Here's how I'd propose we calculate it: we divide the pages into three groups - "p"-poor pages, pages with a moderate distribution of "p", and pages where "p" occurs frequently. Then we compute the respective effects within each group for P-starters and non-P-starters, and check whether the P-starter effect is homogeneous. If it varies systematically with p-density, we've identified a confound rather than a genuine phenomenon; if it holds up consistently, the effect is robust. Would this approach be acceptable to you?

Well, it is your hypothesis. It is for you to provide the evidence for it. As for myself I believe I have already 'solved' the manuscript - it has no solution. I am firmly in the hoax / meaningless text / artificial fabrication camp and have done enough to convince myself of this.

As for character p I believe that there is nothing special about it. I have tried earlier [ You are not allowed to view links. Register or Login to view. and You are not allowed to view links.

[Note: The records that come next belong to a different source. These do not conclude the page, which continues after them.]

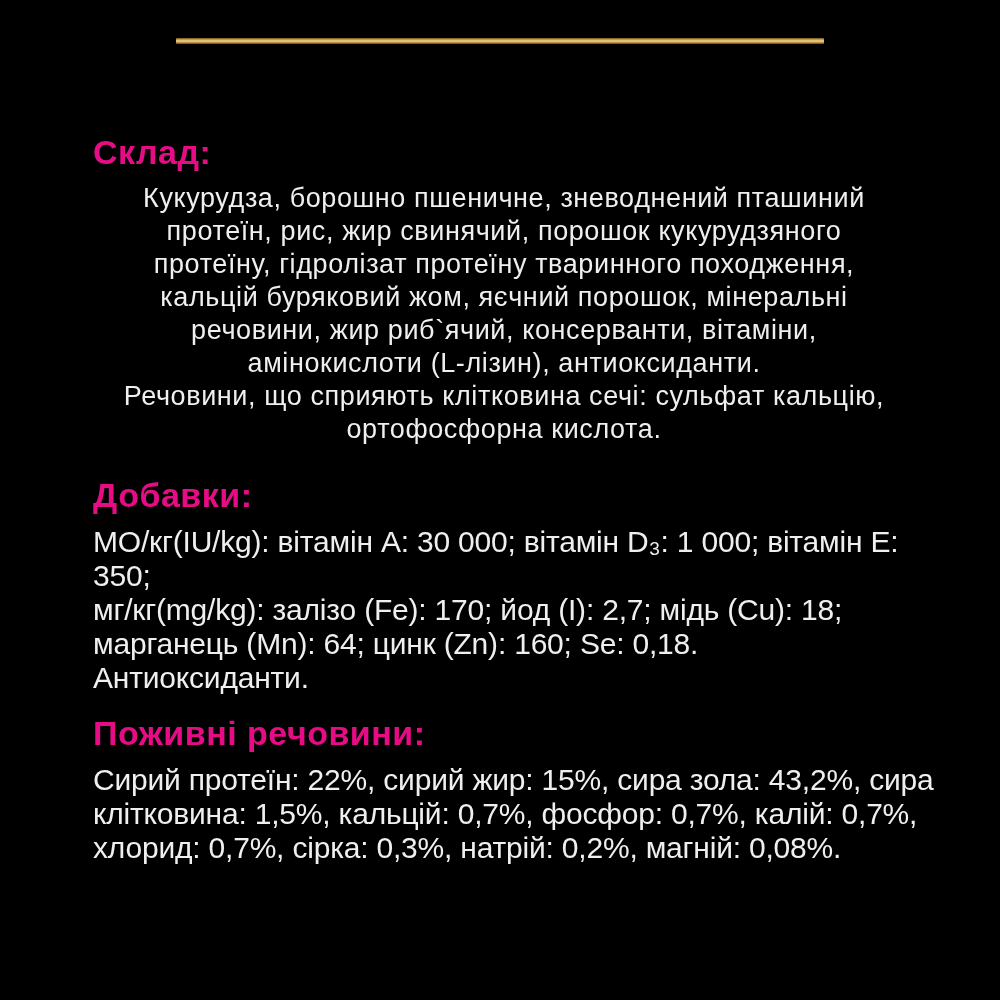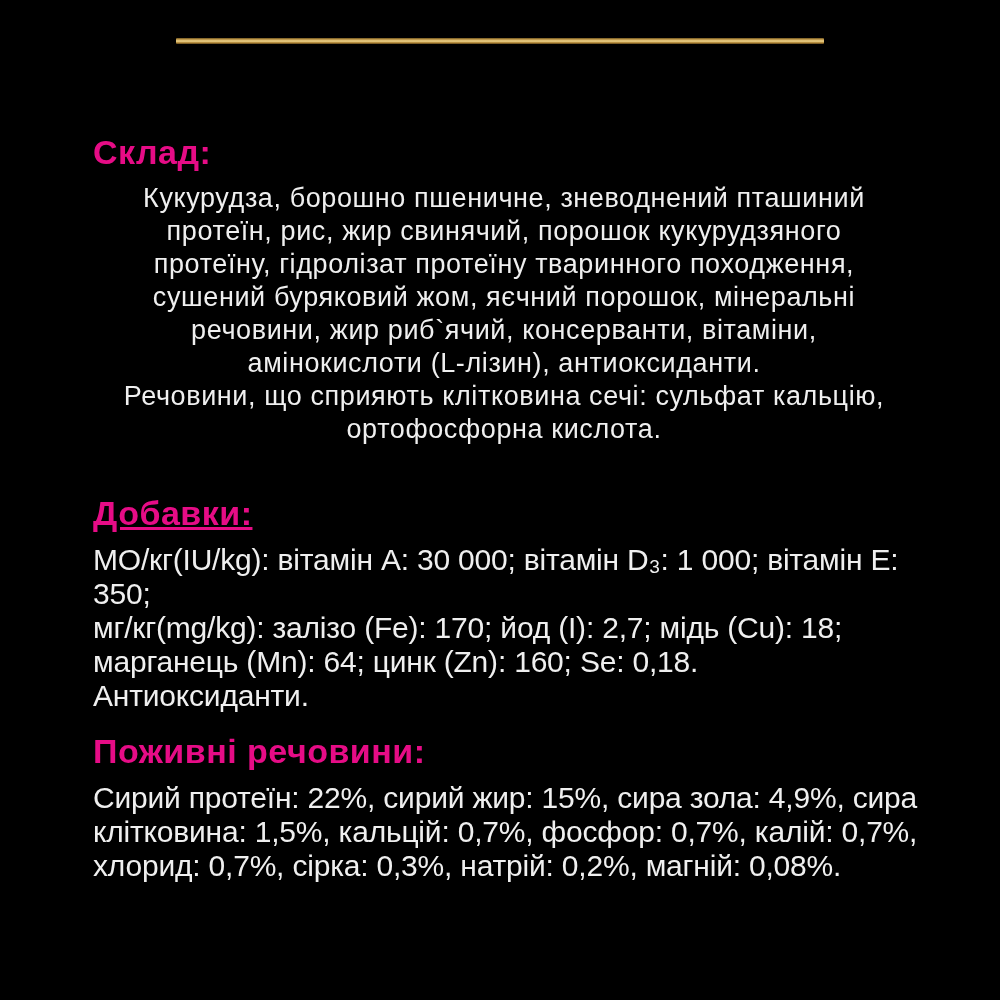"сушений буряковий жом, яєчний порошок," div { text: сушений -> кальцій }
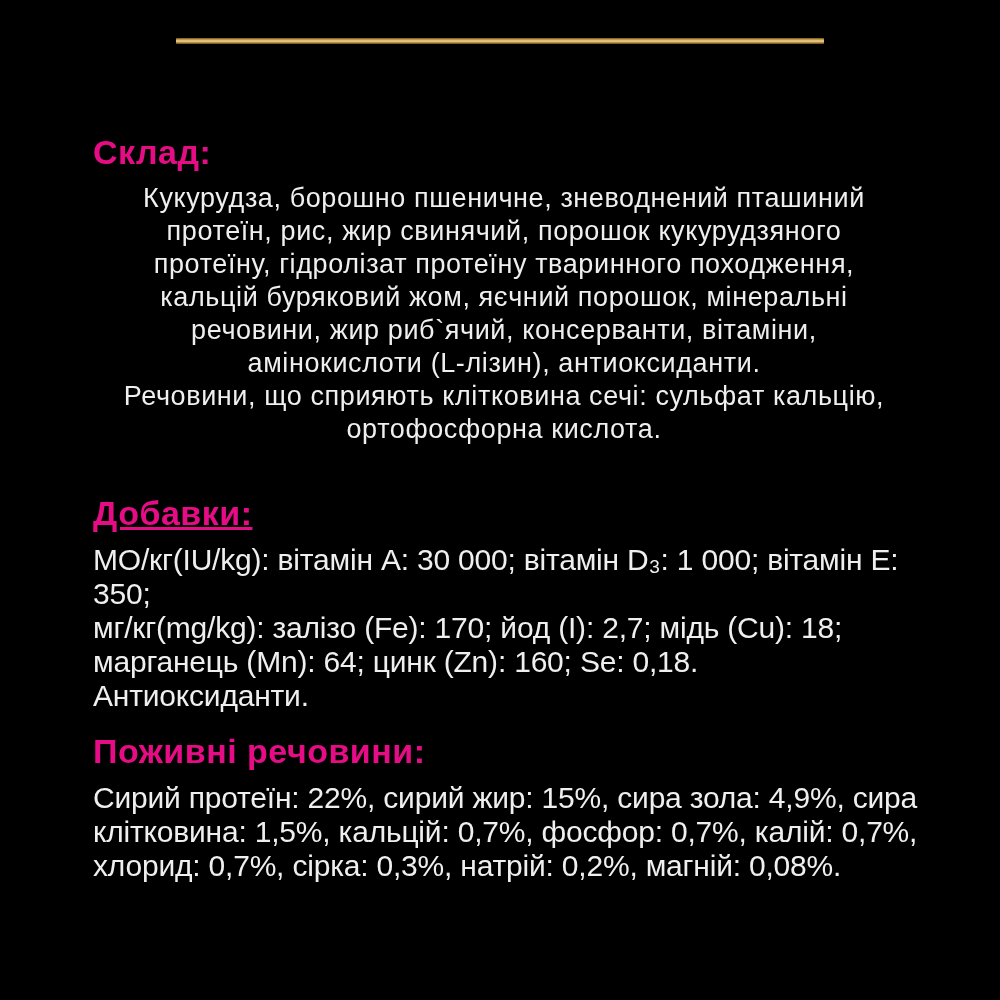"Добавки:" .sec-2 .section-heading { margin-top: 49px -> 31px; text-decoration: underline -> none }
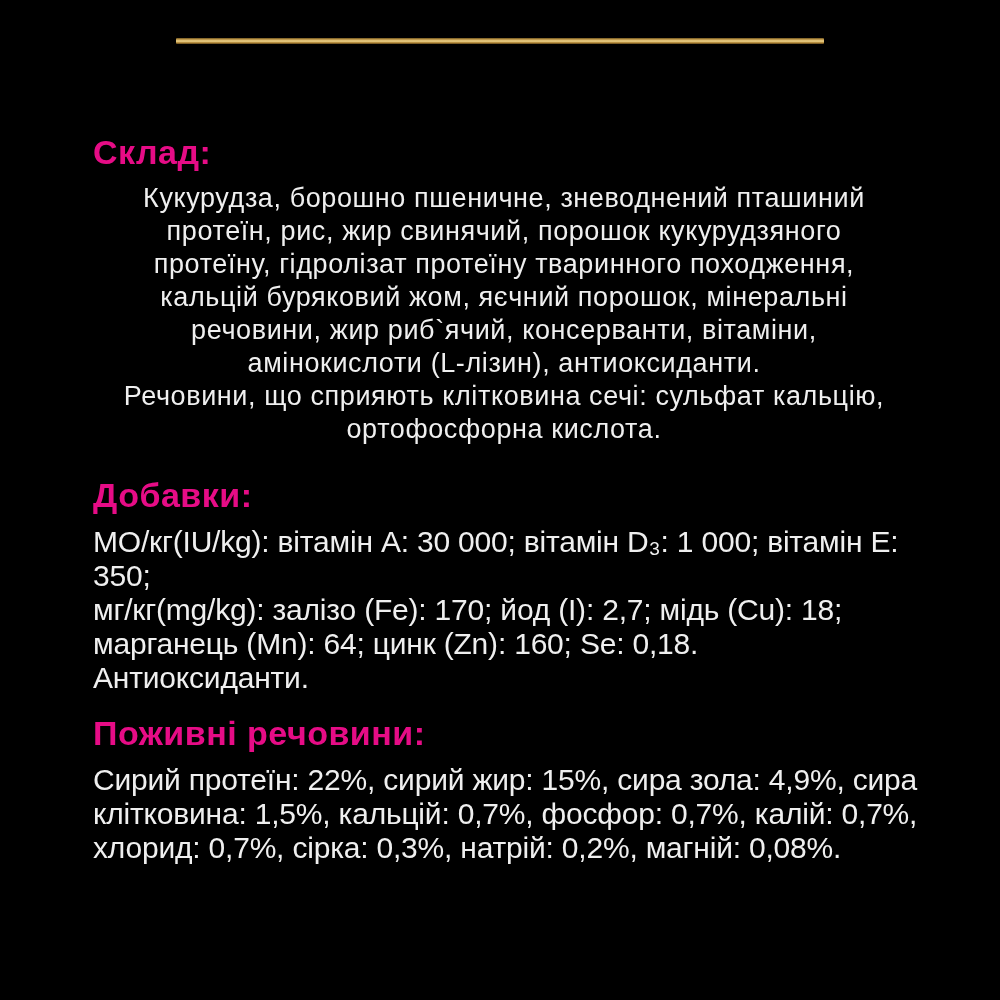"Сирий протеїн: 22%, сирий жир:" div { text: 4,9% -> 43,2% }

Register or Login to view. ] to give some evidence for believing so.

If however you do wish to investigate p further then perhaps you might care to note that in quire 13 there are 182 ( 0.6% ) of these characters of which only 88 come at the start of a word and an even smaller number come at the start of a line. Their distribution across the pages seems to be nicely regular but are probably too small in number to be able to lead to any significant conclusion.

You are not allowed to view links. Register or Login to view.

I just wanted to know whether you'd agree with this type of calculation as evidence — not asking you to run it! Wink

Here's the result:

[attachment=15274]

The p-effect clearly remains after this decomposition, which makes the hoax hypothesis a bit less plausible. Wink

(23-04-2026, 01:55 PM)JoJo_Jost Wrote: You are not allowed to view links. Register or Login to view.which makes the hoax hypothesis a bit less plausible

You will need to explain how you have come to that conclusion. The p-effect seems just to show that pages that have a raised frequency of lines starting p have a raised frequency of gallow words. I cannot see how this supports any of the meaningful text hypotheses, continuous narrative, natural language, shorthand or cypher.

(23-04-2026, 06:17 PM)dashstofsk Wrote: You are not allowed to view links. Register or Login to view.
(23-04-2026, 01:55 PM)JoJo_Jost Wrote: You are not allowed to view links. Register or Login to view.which makes the hoax hypothesis a bit less plausible

You will need to explain how you have come to that conclusion. The p-effect seems just to show that pages that have a raised frequency of lines starting p have a raised frequency of gallow words. I cannot see how this supports any of the meaningful text hypotheses, continuous narrative, natural language, shorthand or cypher.

The point remains that a generator capable of producing a hoax in 1430 that could replicate the fascinating interplay between structure and variability in the VMS is anachronistic.

It is far more likely that the cipher provides the structure and an underlying language provides the variability, while maintaining a deeper underlying structure. When examining the ciphers of that era, this is far less anachronistic....

(23-04-2026, 08:11 PM)JoJo_Jost Wrote: You are not allowed to view links. Register or Login to view.
(23-04-2026, 06:17 PM)dashstofsk Wrote: You are not allowed to view links. Register or Login to view.
(23-04-2026, 01:55 PM)JoJo_Jost Wrote: You are not allowed to view links. Register or Login to view.which makes the hoax hypothesis a bit less plausible

You will need to explain how you have come to that conclusion. The p-effect seems just to show that pages that have a raised frequency of lines starting p have a raised frequency of gallow words. I cannot see how this supports any of the meaningful text hypotheses, continuous narrative, natural language, shorthand or cypher.

The point remains that a generator capable of producing a hoax in 1430 that could replicate the fascinating interplay between structure and variability in the VMS is anachronistic.

It is far more likely that the cipher provides the structure and an underlying language provides the variability, while maintaining a deeper underlying structure. When examining the ciphers of that era, this is far less anachronistic....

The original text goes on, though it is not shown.